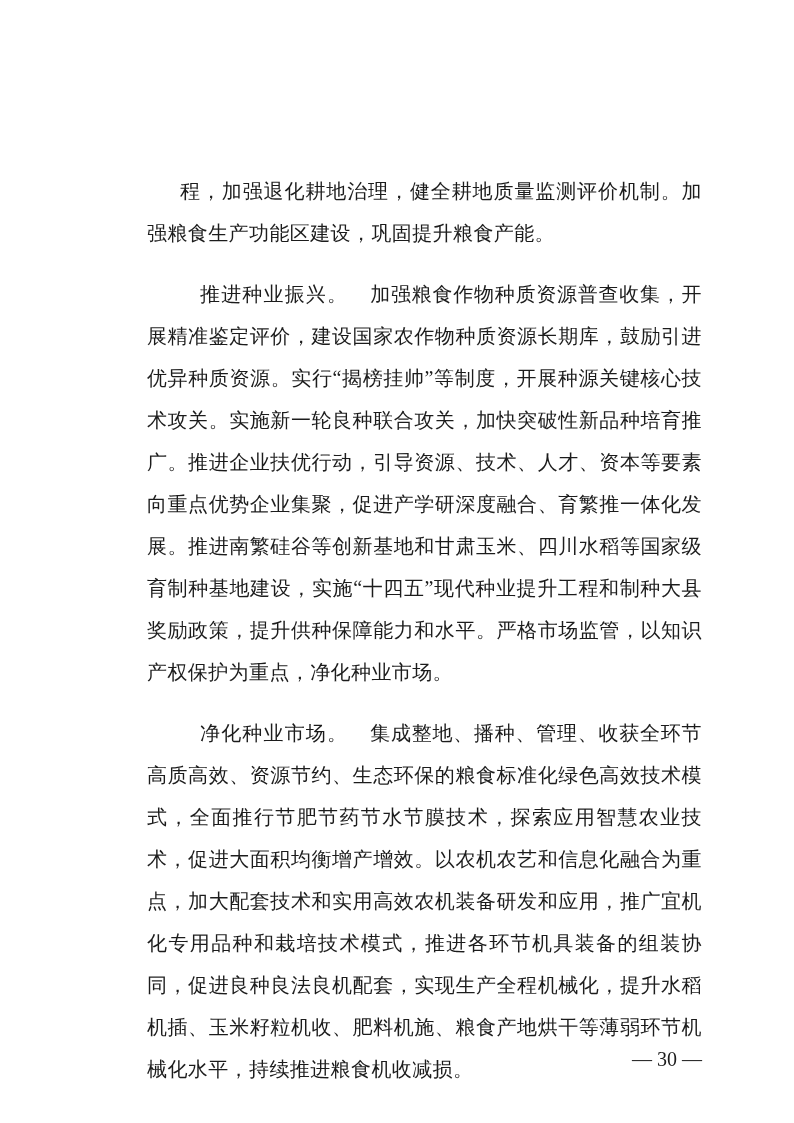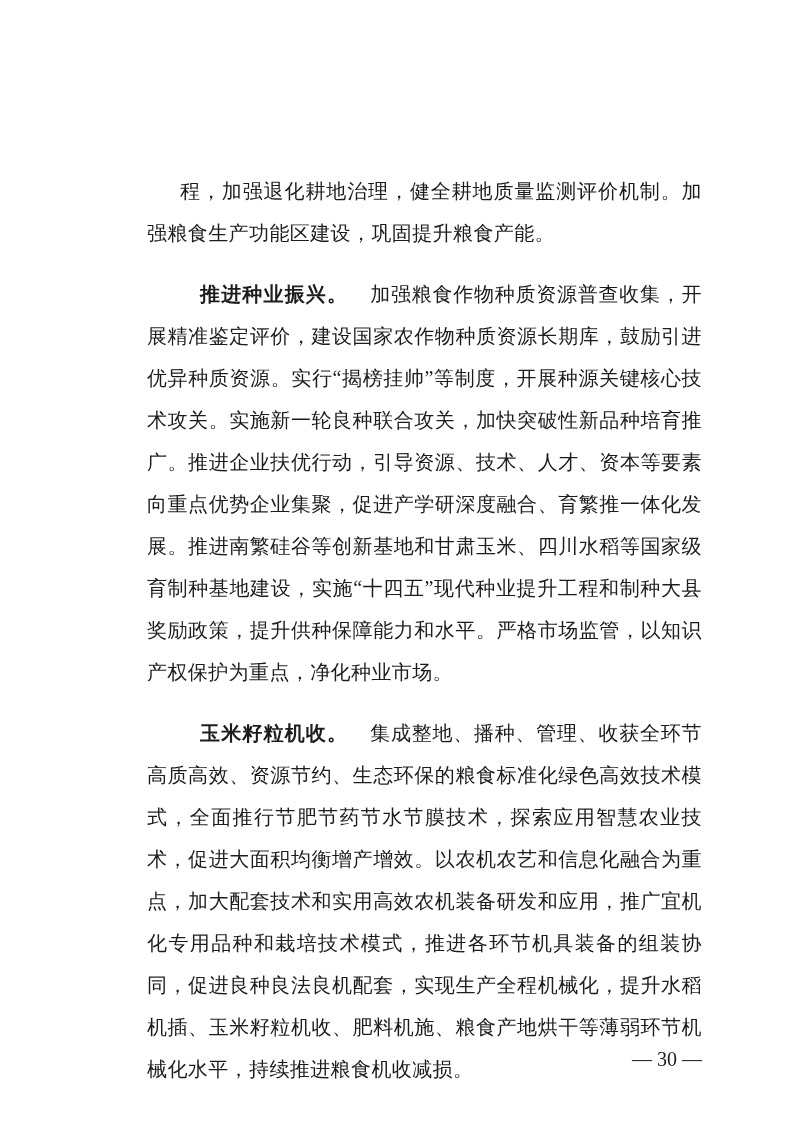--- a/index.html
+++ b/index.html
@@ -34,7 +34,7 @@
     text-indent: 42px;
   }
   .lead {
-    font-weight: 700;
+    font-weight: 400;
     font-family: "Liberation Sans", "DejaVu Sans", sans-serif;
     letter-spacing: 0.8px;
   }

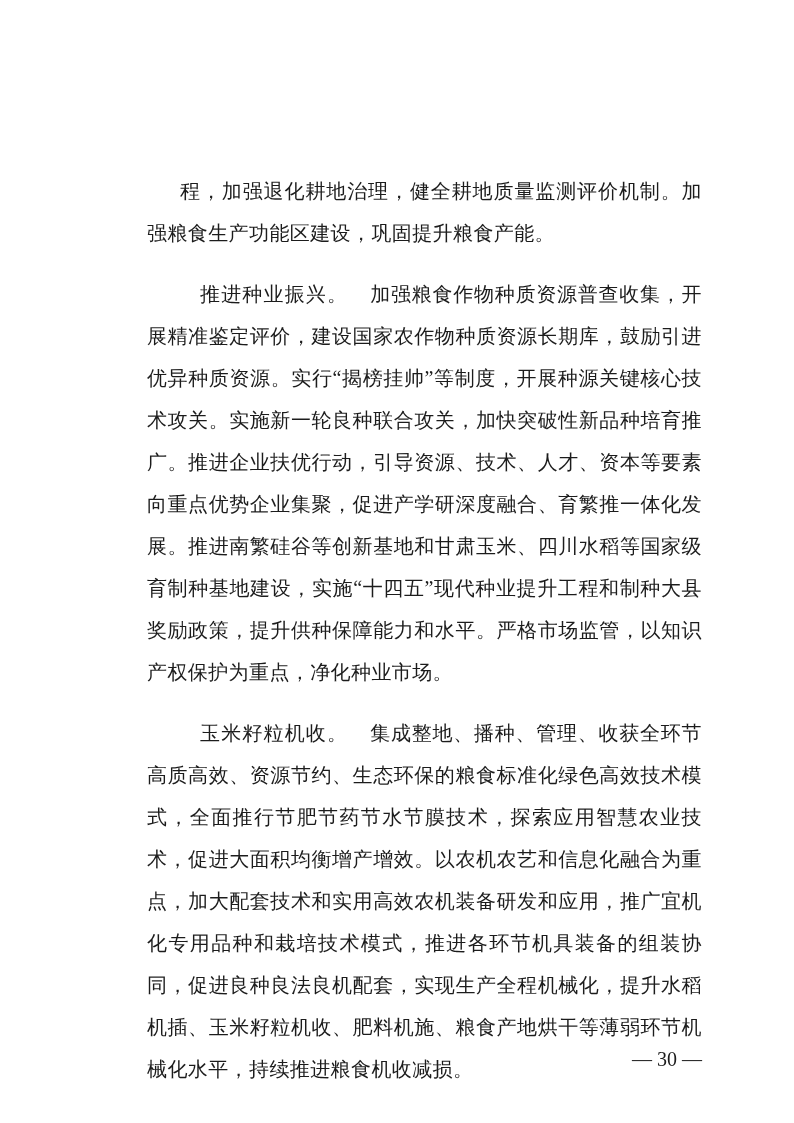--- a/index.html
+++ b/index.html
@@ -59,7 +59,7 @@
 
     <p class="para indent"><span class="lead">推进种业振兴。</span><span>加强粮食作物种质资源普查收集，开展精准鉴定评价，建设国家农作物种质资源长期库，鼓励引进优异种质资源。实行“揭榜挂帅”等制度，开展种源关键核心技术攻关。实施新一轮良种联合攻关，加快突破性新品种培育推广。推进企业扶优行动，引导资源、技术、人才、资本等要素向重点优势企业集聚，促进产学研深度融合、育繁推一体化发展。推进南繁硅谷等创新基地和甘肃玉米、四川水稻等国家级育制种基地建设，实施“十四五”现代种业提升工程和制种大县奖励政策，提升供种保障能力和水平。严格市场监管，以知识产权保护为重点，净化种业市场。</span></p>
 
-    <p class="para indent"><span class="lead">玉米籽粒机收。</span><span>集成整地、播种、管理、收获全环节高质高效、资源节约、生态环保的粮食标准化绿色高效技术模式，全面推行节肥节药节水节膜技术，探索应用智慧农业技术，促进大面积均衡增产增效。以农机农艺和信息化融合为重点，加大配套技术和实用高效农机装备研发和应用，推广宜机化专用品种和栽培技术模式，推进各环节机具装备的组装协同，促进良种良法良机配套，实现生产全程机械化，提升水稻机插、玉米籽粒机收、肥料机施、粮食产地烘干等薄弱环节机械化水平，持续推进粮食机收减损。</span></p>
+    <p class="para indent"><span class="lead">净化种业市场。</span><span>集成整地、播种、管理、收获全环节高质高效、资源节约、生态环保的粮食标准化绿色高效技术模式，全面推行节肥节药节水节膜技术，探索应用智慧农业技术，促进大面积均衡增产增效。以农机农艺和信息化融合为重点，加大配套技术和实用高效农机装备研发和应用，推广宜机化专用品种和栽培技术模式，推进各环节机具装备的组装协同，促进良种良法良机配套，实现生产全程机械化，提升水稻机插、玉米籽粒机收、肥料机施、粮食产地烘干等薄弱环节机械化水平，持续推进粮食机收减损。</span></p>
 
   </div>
━━━━━━━━━━━━━━━━━━━━
TASK BRIEF – Lines from the entries that contain the string "全面推行节肥节药节水节膜技术" must be found and copied.

EXERCISE SOLUTION –
-    <p class="para indent"><span class="lead">玉米籽粒机收。</span><span>集成整地、播种、管理、收获全环节高质高效、资源节约、生态环保的粮食标准化绿色高效技术模式，全面推行节肥节药节水节膜技术，探索应用智慧农业技术，促进大面积均衡增产增效。以农机农艺和信息化融合为重点，加大配套技术和实用高效农机装备研发和应用，推广宜机化专用品种和栽培技术模式，推进各环节机具装备的组装协同，促进良种良法良机配套，实现生产全程机械化，提升水稻机插、玉米籽粒机收、肥料机施、粮食产地烘干等薄弱环节机械化水平，持续推进粮食机收减损。</span></p>
+    <p class="para indent"><span class="lead">净化种业市场。</span><span>集成整地、播种、管理、收获全环节高质高效、资源节约、生态环保的粮食标准化绿色高效技术模式，全面推行节肥节药节水节膜技术，探索应用智慧农业技术，促进大面积均衡增产增效。以农机农艺和信息化融合为重点，加大配套技术和实用高效农机装备研发和应用，推广宜机化专用品种和栽培技术模式，推进各环节机具装备的组装协同，促进良种良法良机配套，实现生产全程机械化，提升水稻机插、玉米籽粒机收、肥料机施、粮食产地烘干等薄弱环节机械化水平，持续推进粮食机收减损。</span></p>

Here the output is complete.